I ran past a guy on Saturday morning, sitting on a stoop out in front of a closed business. He was smoking a cigarette, and a few thoughts came to mind: What is that doing to his lungs at nine thirty in the morning? I wonder if he notices that most people, including myself, passing by are not smoking. Is it okay for me to just run on past without stopping to try and stop this fellow from committing slow suicide?
Then it came clear to me: There was a time, not so very long ago, when the streets were crowded with smokers. Restaurants, bookstores and even airplanes, same thing. Then some very brave people decided that public health was more important than RJ Reynolds' bottom line. There have been a couple generations that have grown up with "no smoking" as a norm. That doesn't mean there are no cigarettes.

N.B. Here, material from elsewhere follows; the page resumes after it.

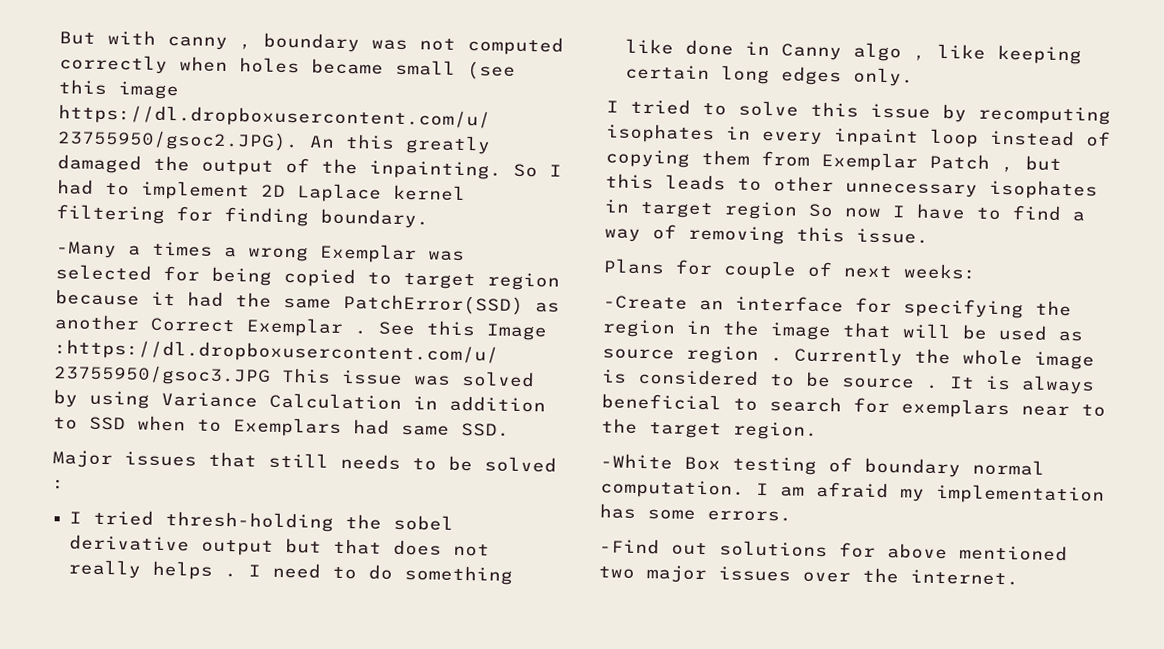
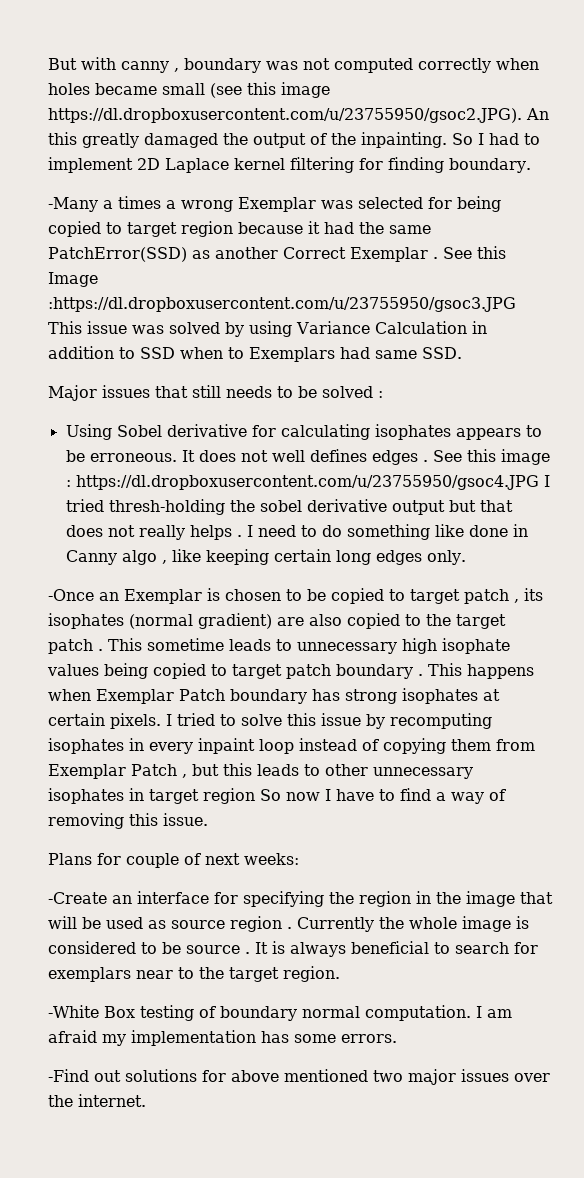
- I tried thresh-holding the sobel derivative output but that does not really helps .
+ Using Sobel derivative for calculating isophates appears to be erroneous. It does not well defines edges . See this image : https://dl.dropboxusercontent.com/u/23755950/gsoc4.JPG I tried thresh-holding the sobel derivative output but that does not really helps .
+ -Once an Exemplar is chosen to be copied to target patch , its isophates (normal gradient) are also copied to the target patch . This sometime leads to unnecessary high isophate values being copied to target patch boundary . This happens when Exemplar Patch boundary has strong isophates at certain pixels.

Nor does it mean that RJ Reynolds has gone out of business. In a fit of corporate pique, they bought Nabisco so that even if people stopped smoking, they could still sell them Oreos.
Here's the turn: Gun violence is a public health issue. If everyone was a "law-abiding gun owner," this wouldn't be an issue. The problem is that second hand smoke can kill, but ricochets aren't exactly "second hand bullets." Interestingly, it has been illegal for quite some time to carry a gun on an airplane, but it is only recently that nuts have campaigned to make it legal to carry a gun into restaurants and book stores. It would seem that we are headed in the wrong direction.

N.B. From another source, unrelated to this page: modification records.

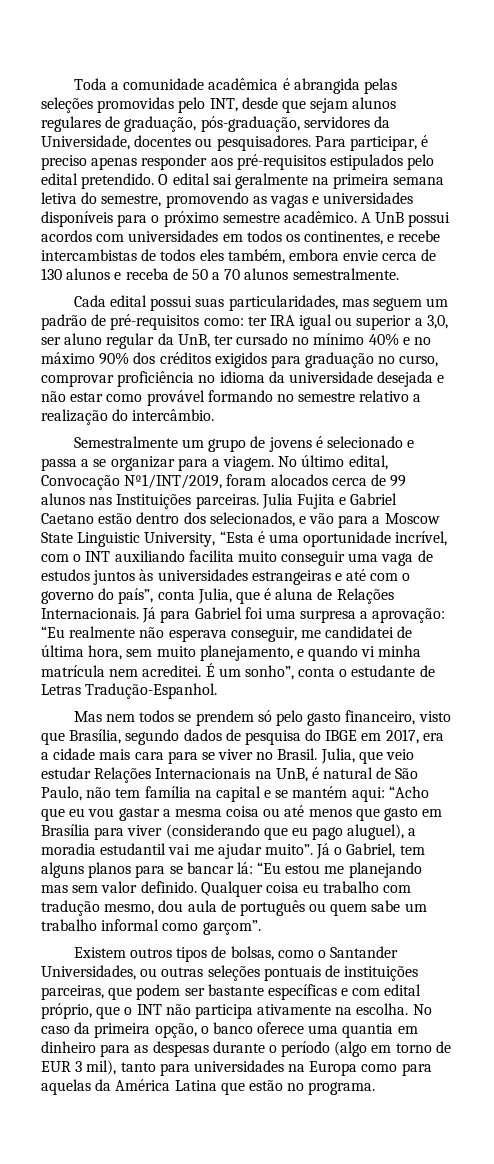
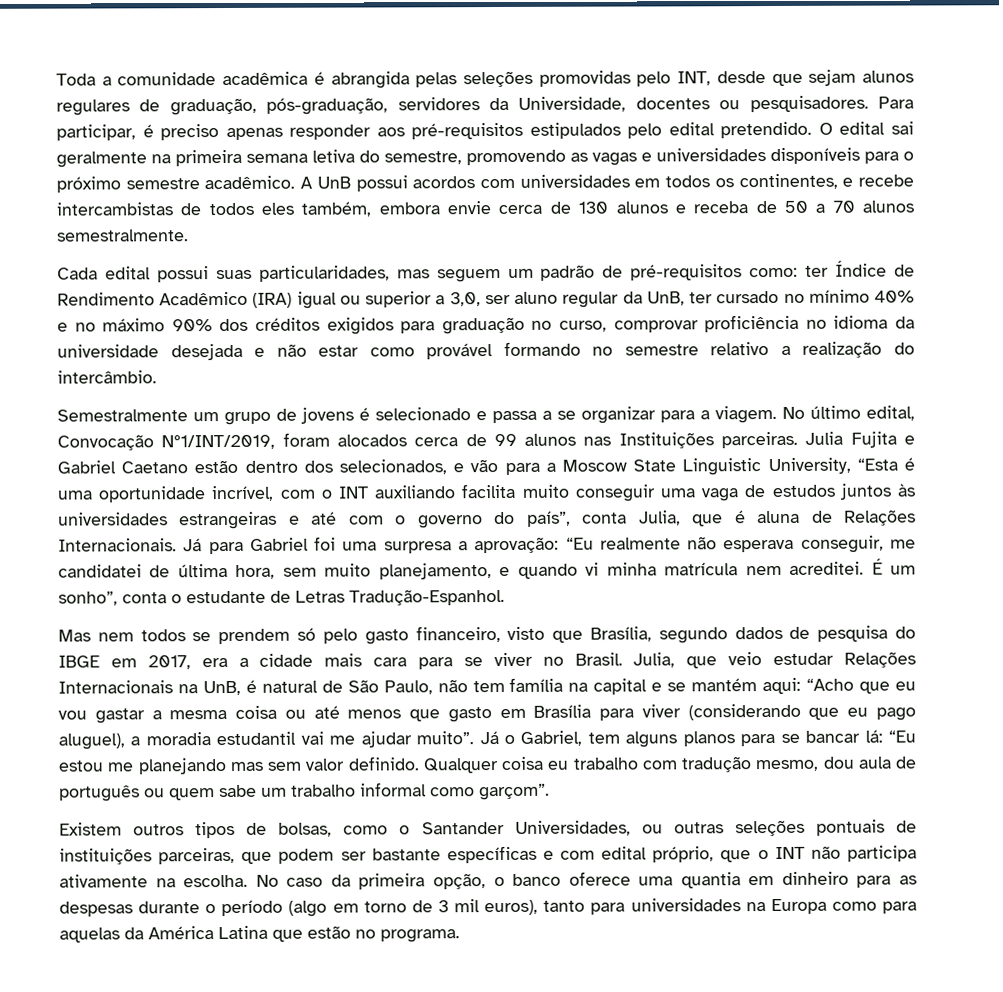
- Cada edital possui suas particularidades, mas seguem um padrão de pré-requisitos como: ter IRA igual ou superior a 3,0, ser aluno regular da UnB, ter cursado no mínimo 40% e no máximo 90% dos créditos exigidos para graduação no curso, comprovar proficiência no idioma da universidade desejada e não estar como provável formando no semestre relativo a realização do intercâmbio.
+ Cada edital possui suas particularidades, mas seguem um padrão de pré-requisitos como: ter Índice de Rendimento Acadêmico (IRA) igual ou superior a 3,0, ser aluno regular da UnB, ter cursado no mínimo 40% e no máximo 90% dos créditos exigidos para graduação no curso, comprovar proficiência no idioma da universidade desejada e não estar como provável formando no semestre relativo a realização do intercâmbio.
- No caso da primeira opção, o banco oferece uma quantia em dinheiro para as despesas durante o período (algo em torno de EUR 3 mil), tanto para universidades na Europa como para aquelas da América Latina que estão no programa.
+ No caso da primeira opção, o banco oferece uma quantia em dinheiro para as despesas durante o período (algo em torno de 3 mil euros), tanto para universidades na Europa como para aquelas da América Latina que estão no programa.

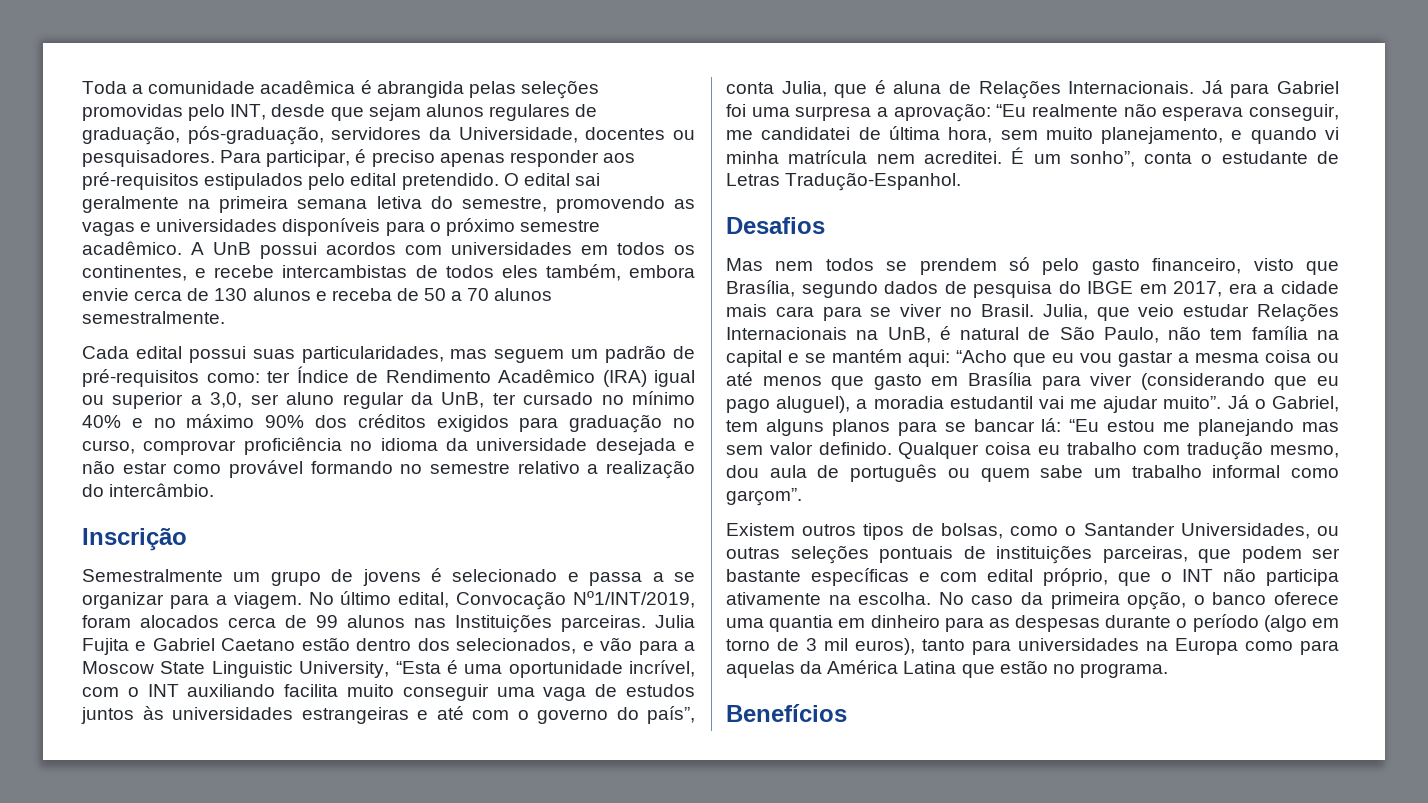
+ Inscrição
+ Desafios
+ Benefícios

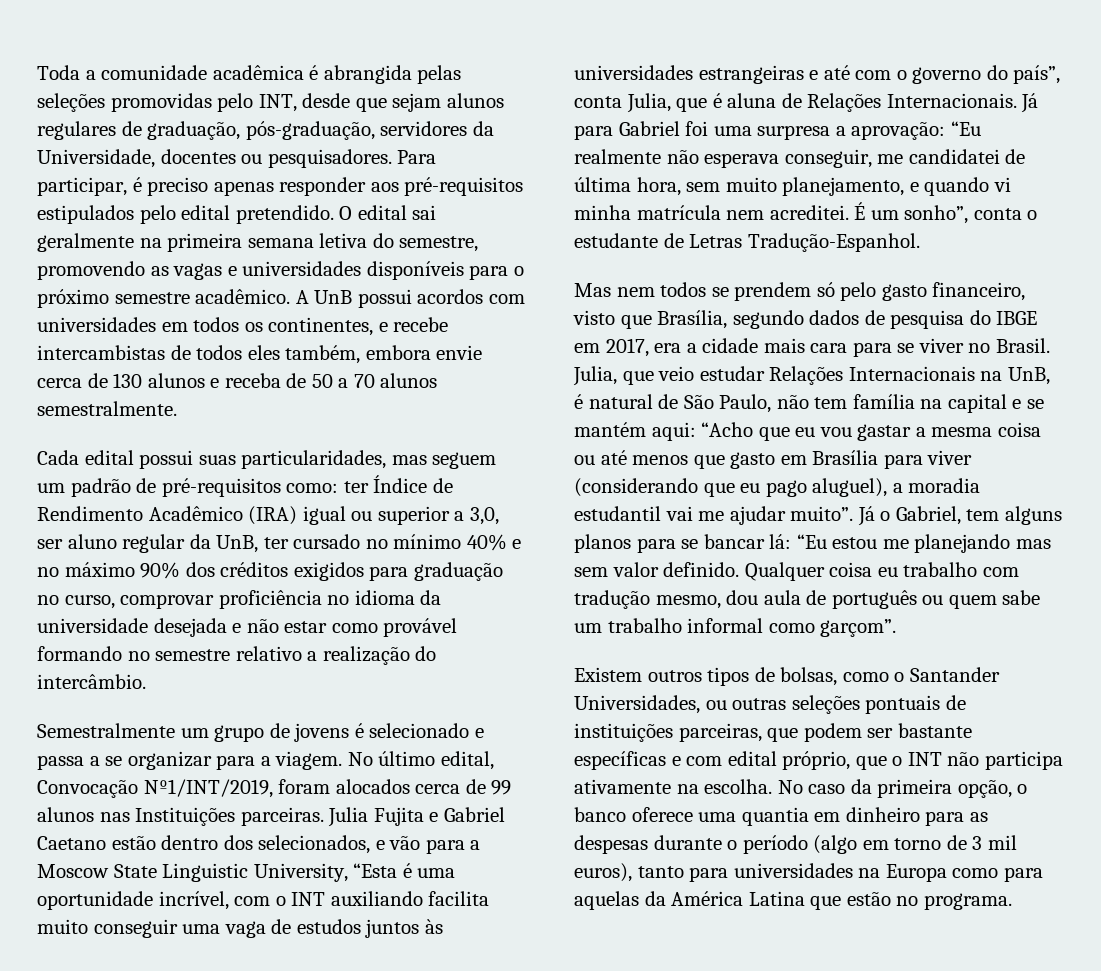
- Inscrição
- Desafios
- Benefícios

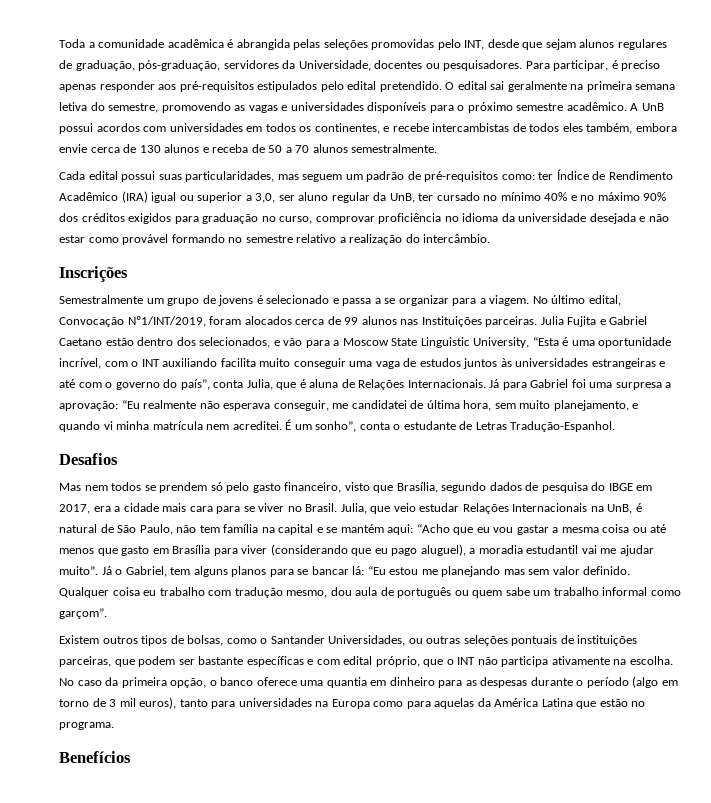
+ Inscrições
+ Desafios
+ Benefícios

It's time to try and tape the lid back on Pandora's box. More guns have not turned out to be the solution. The focus continues to be on the rights of those with guns, rather than those without. If you want to smoke in the comfort and safety of your own home, go ahead an light up. If you're under eighteen and want to buy a pack of Marlboros, you're out of luck. If you're over eighteen, you're going to at least have to make a point to overlook those labels that remind you that using this product will make you and possibly those around you die. The Surgeon General would probably tell you, if you asked, that guns cause death and more death. It would be great to think that guns could be monitored with anything approaching the kind of attention that cigarettes get.
That guy on the street? He might live a long an productive life, but it's a certainty that he would live longer without the cigarettes. Just like he will probably live longer away from guns. Now if we could just get Smith and Wesson to diversify into frozen yogurt. This works for me because I don't like yogurt either.